## Task objective:
For this exercise, restate every line below word for word and drop the images.
(Provided records Opens)
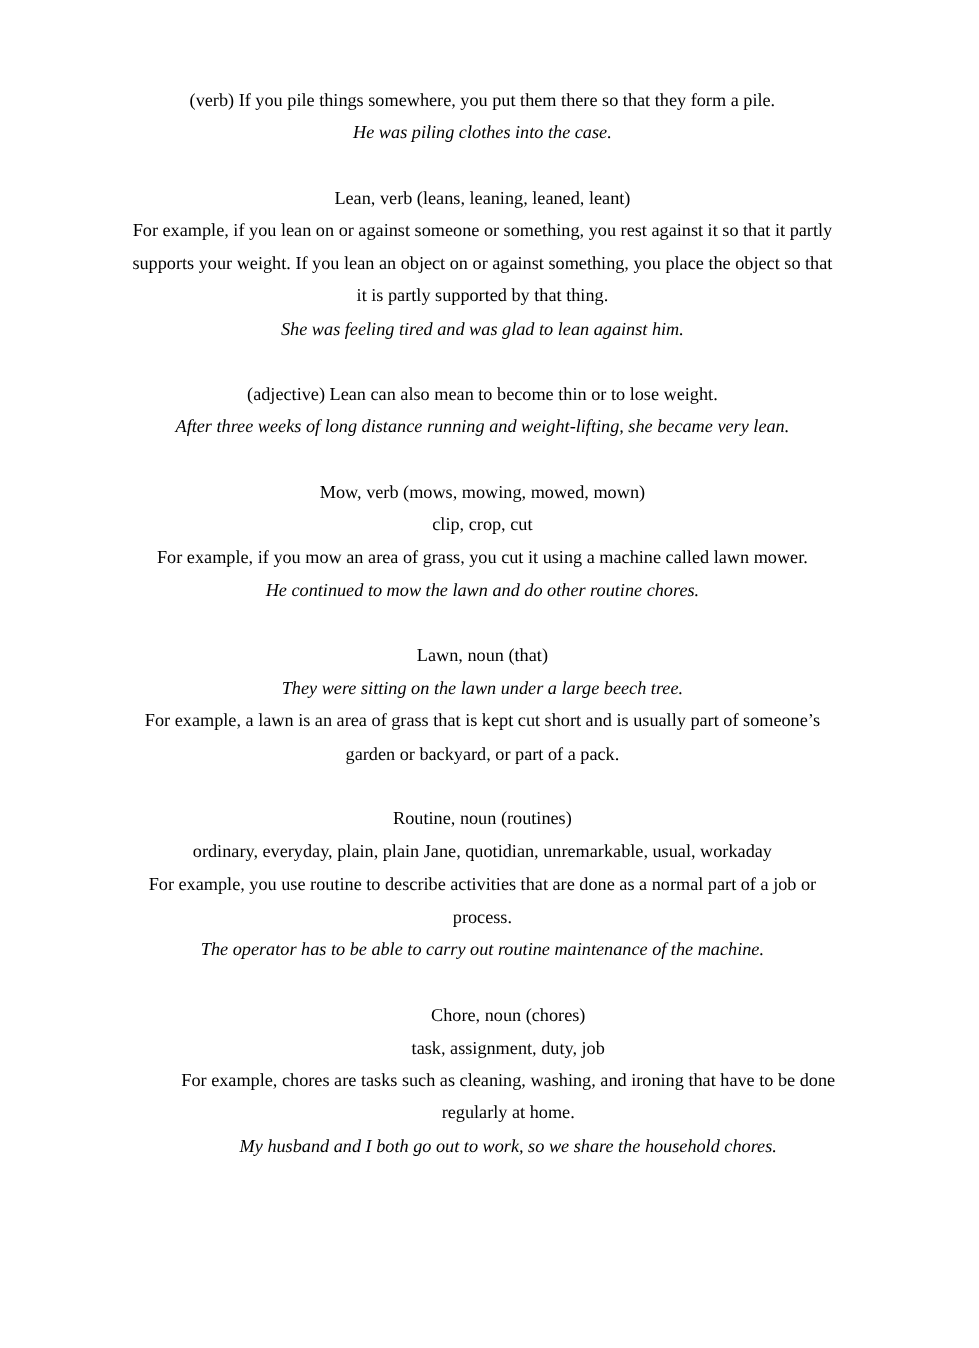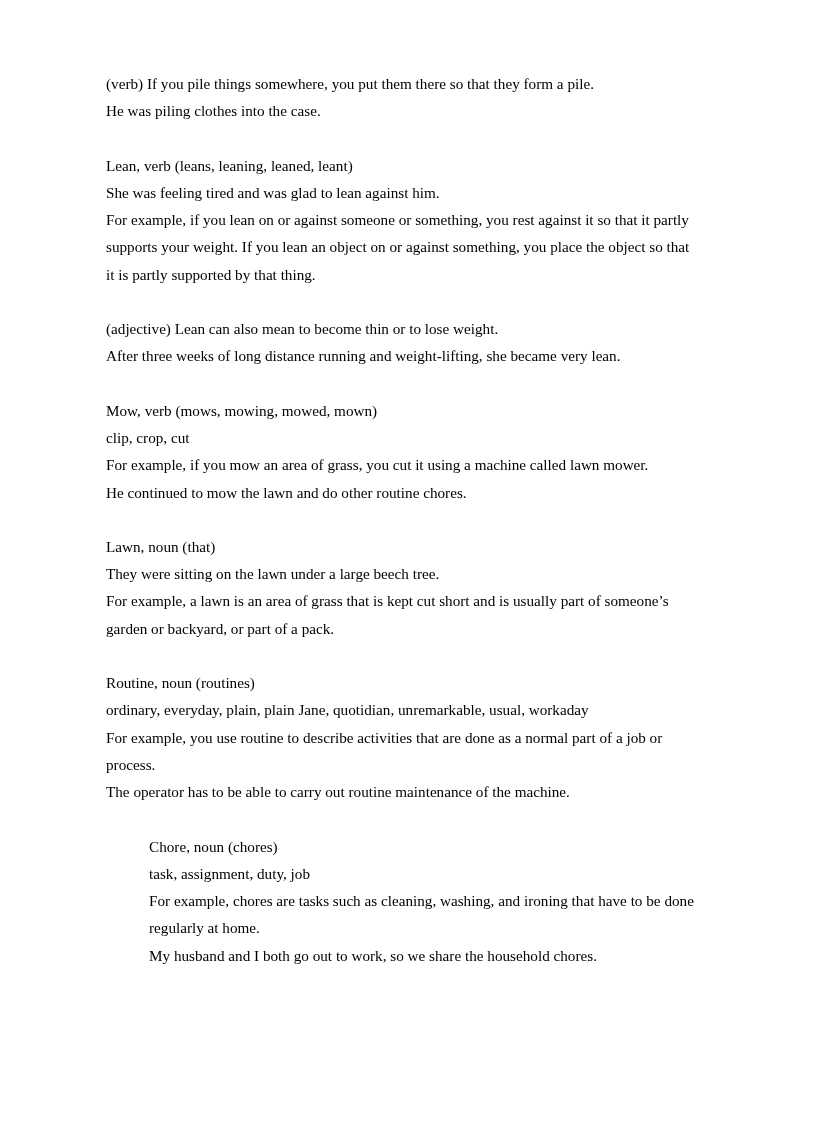"(verb) If you pile things" .line { text-align: left -> center }
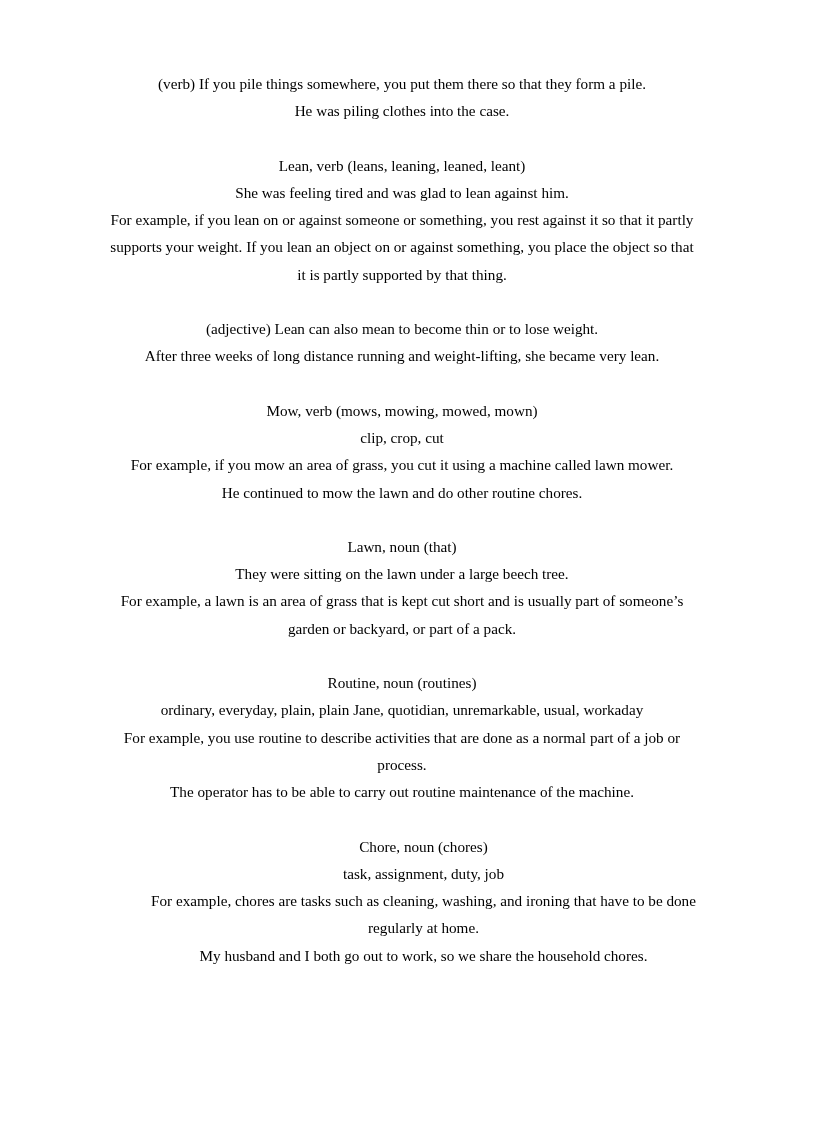"He was piling clothes into" .example { font-style: none -> italic }
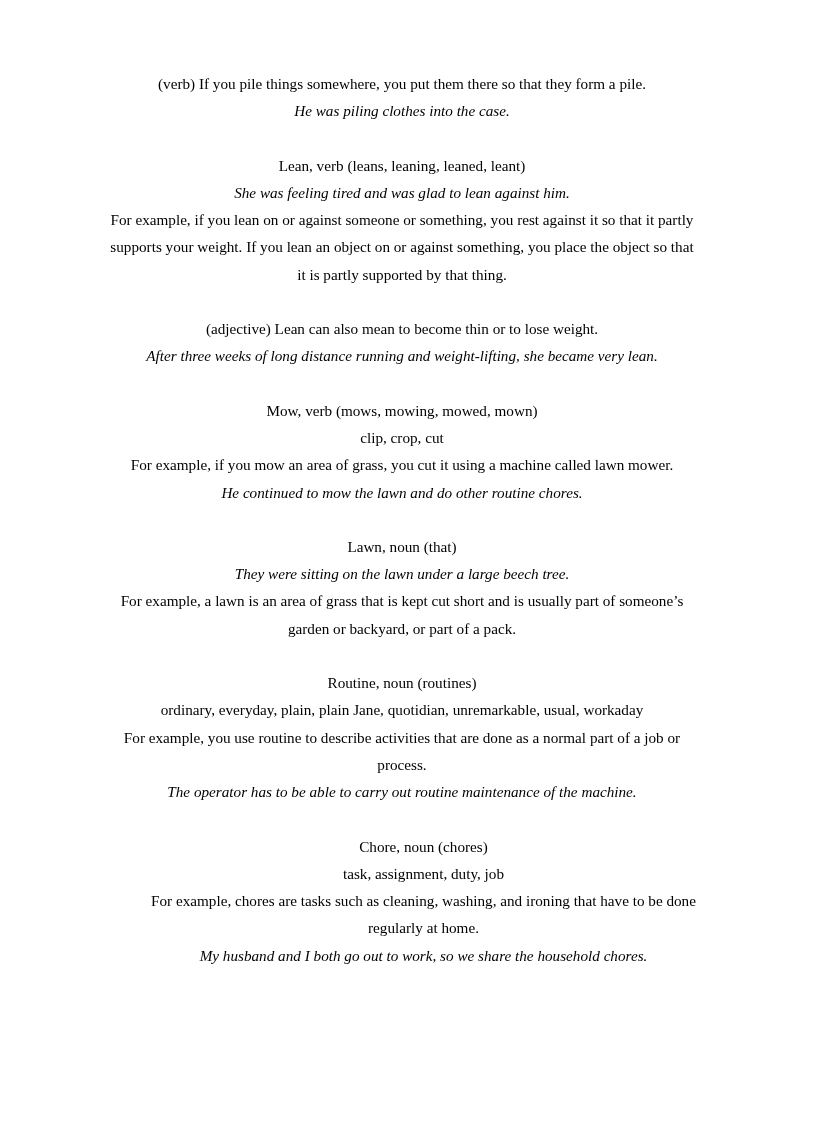"She was feeling tired and" p.line { order: before "For example, if you lean" -> after "For example, if you lean" }
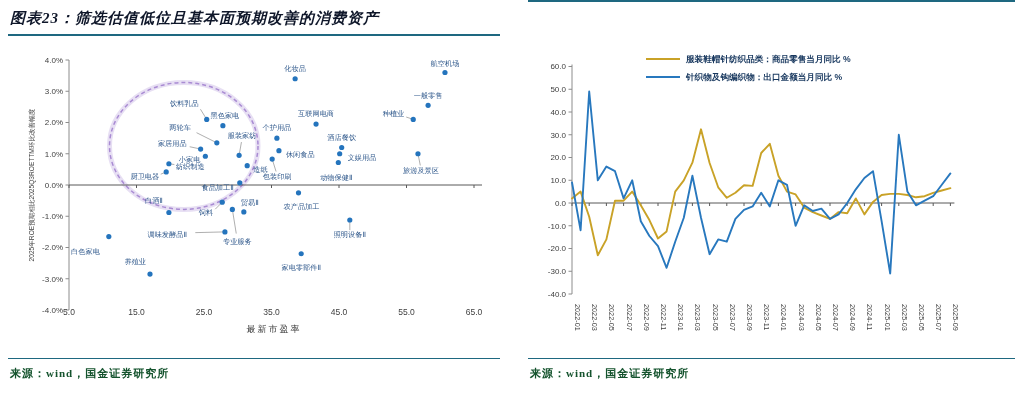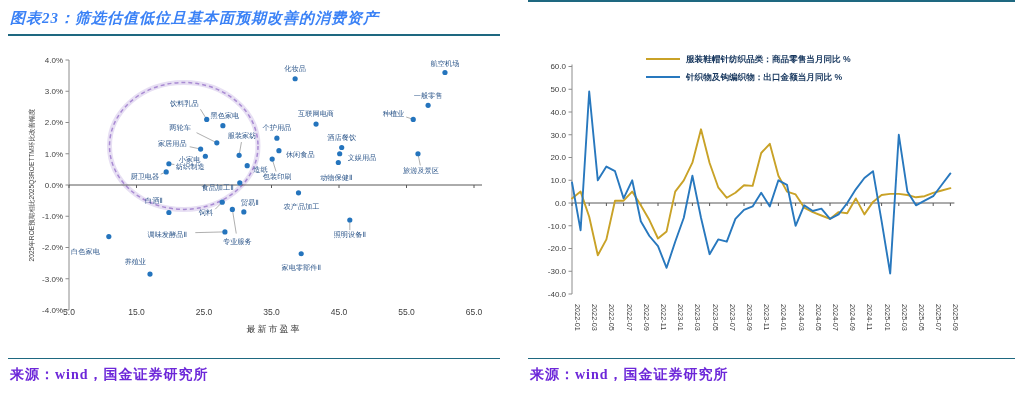"图表23：筛选估值低位且基本面预期改善的消费资产" .panel-title { color: #3b82f6 -> #0f172a }
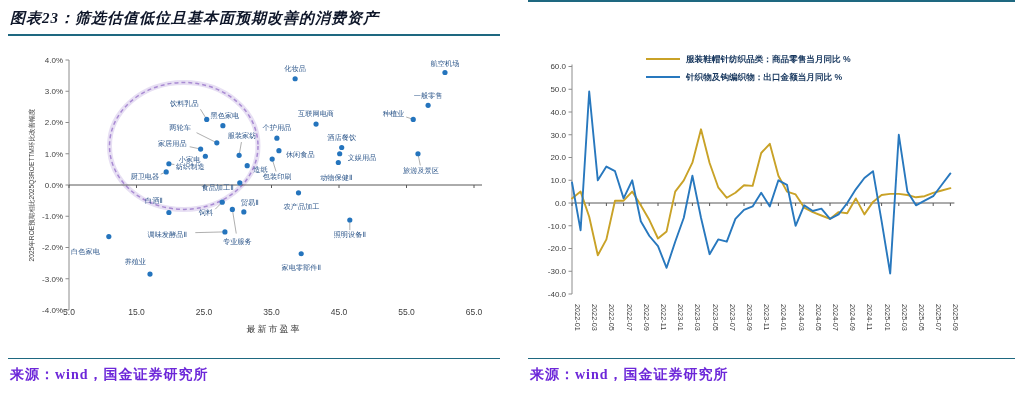"来源：wind，国金证券研究所" .source-line { color: #6d28d9 -> #14532d; font-size: 14px -> 11px }
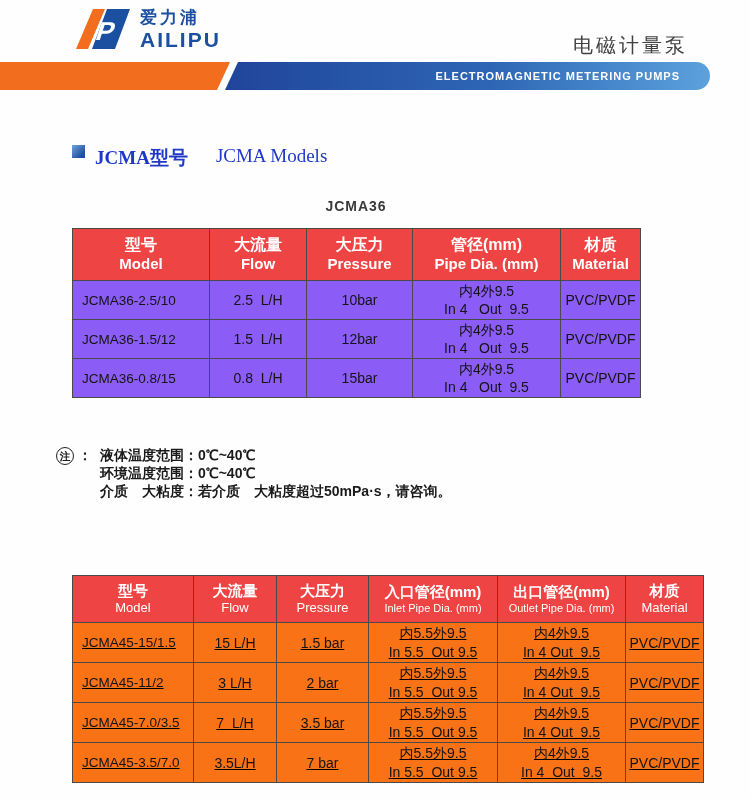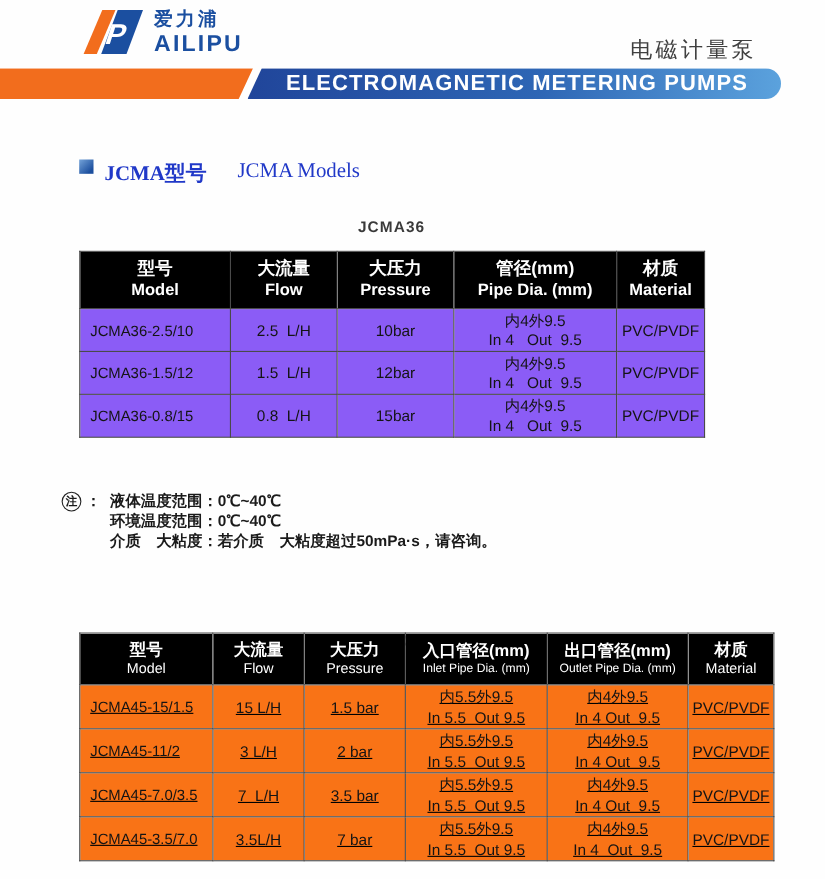"ELECTROMAGNETIC METERING PUMPS" .band-blue span { font-size: 20px -> 11px }
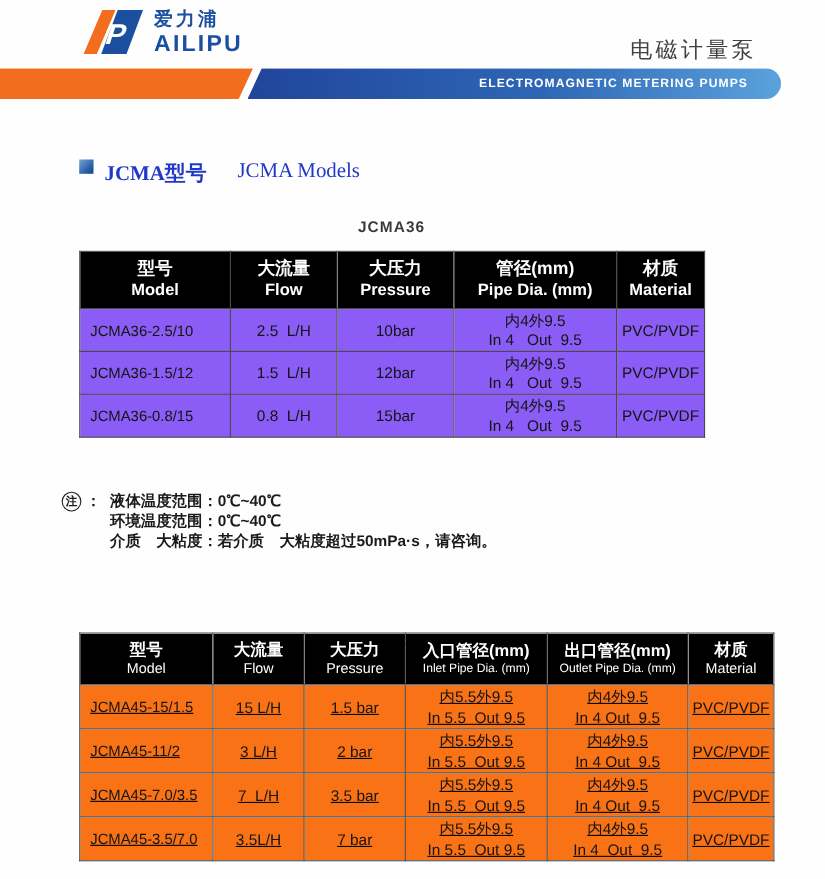"型号" th { background: #000000 -> #ef4444 }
(Provided records Closes)
## Task answer:
"(verb) If you pile things" .line { text-align: left -> center }
"He was piling clothes into" .example { font-style: none -> italic }
"She was feeling tired and" p.line { order: before "For example, if you lean" -> after "For example, if you lean" }
"图表23：筛选估值低位且基本面预期改善的消费资产" .panel-title { color: #3b82f6 -> #0f172a }
"来源：wind，国金证券研究所" .source-line { color: #6d28d9 -> #14532d; font-size: 14px -> 11px }
"ELECTROMAGNETIC METERING PUMPS" .band-blue span { font-size: 20px -> 11px }
"型号" th { background: #000000 -> #ef4444 }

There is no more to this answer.